R and I were busy today, preparing for an overnight stay by the Family B. The weather was also very changeable – windy, with scudding clouds and rain showers, interspersed with short spells of sunshine. All of this made bug hunting a little tricky, but during the afternoon I managed to spend around an hour in the garden, and found a few nice specimens.

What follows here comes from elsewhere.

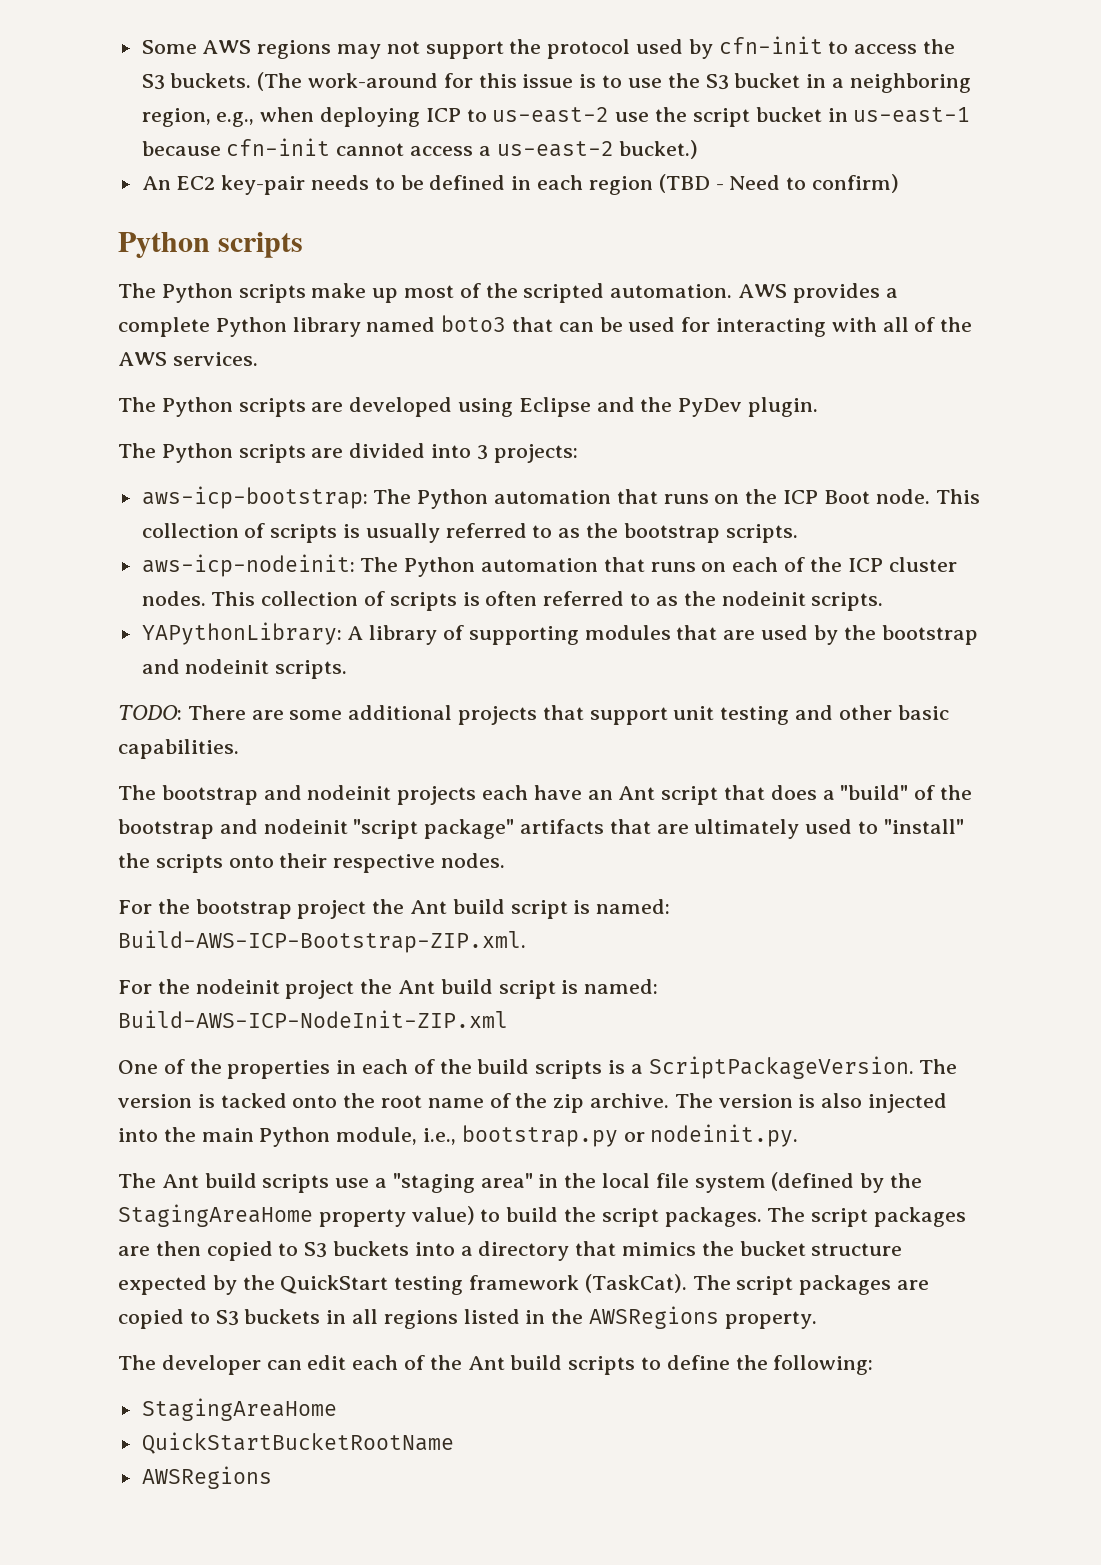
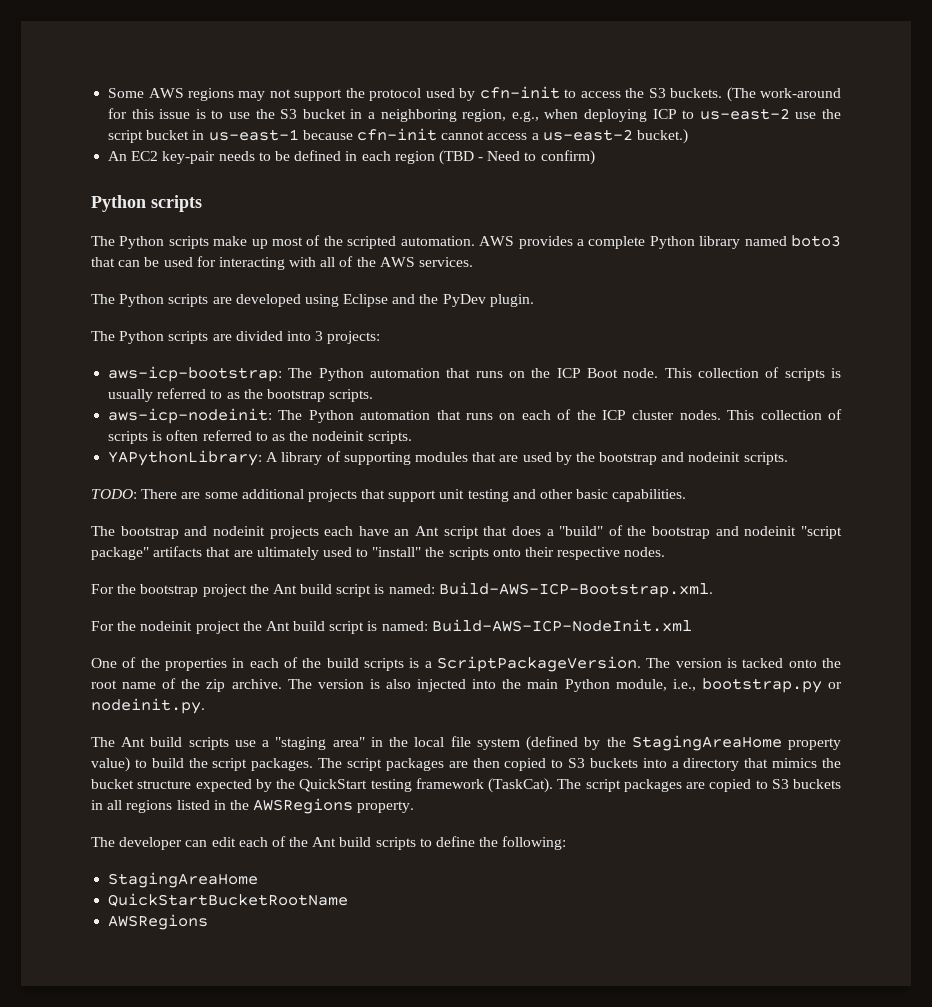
[118,930,526,953] Build-AWS-ICP-Bootstrap-ZIP.xml. -> [438,582,713,598] Build-AWS-ICP-Bootstrap.xml.
[118,1010,508,1028] Build-AWS-ICP-NodeInit-ZIP.xml -> [431,619,692,632] Build-AWS-ICP-NodeInit.xml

I swept this gorgeous leafhopper out of the Lawson cypress, where she was probably settling down to overwinter. She wasn’t pleased, and did her best to escape, but I’m getting better at this lark now and I managed to get a bug pot over her as she jumped (which she did with such force that I felt the impact through the plastic). I put the pot in the fridge for ninety minutes to slow her down a bit, and then enlisted R’s help to tip her out onto this old hazel log, while I stood ready with the camera. For a few seconds she didn’t move at all, but shortly after I took this photo she began to walk slowly around the log. Just then the sun emerged, and I’d barely had time to think Hooray!, turn off the flash, and begin taking some natural light images, when she spread her wing cases, made an immense leap past my head, and disappeared into hyperspace.
British Bugs notes sternly that leafhoppers in the Idiocerinae are often very difficult to identify, but I’m going to have a go anyway. She’s either Acericerus (Idiocerus) ribauti, or Acericerus (Idiocerus) vittifrons – I suspect the former, because A. vittifrons seems usually to be more heavily mottled than this, but the two species are so closely related they’ve only quite recently begun to be distinguished from each other. Males can be separated by the shape of the dark markings on their faces, but females are much harder to tell apart. Both species are associated with sycamore and field maple, which we have down in our wild garden.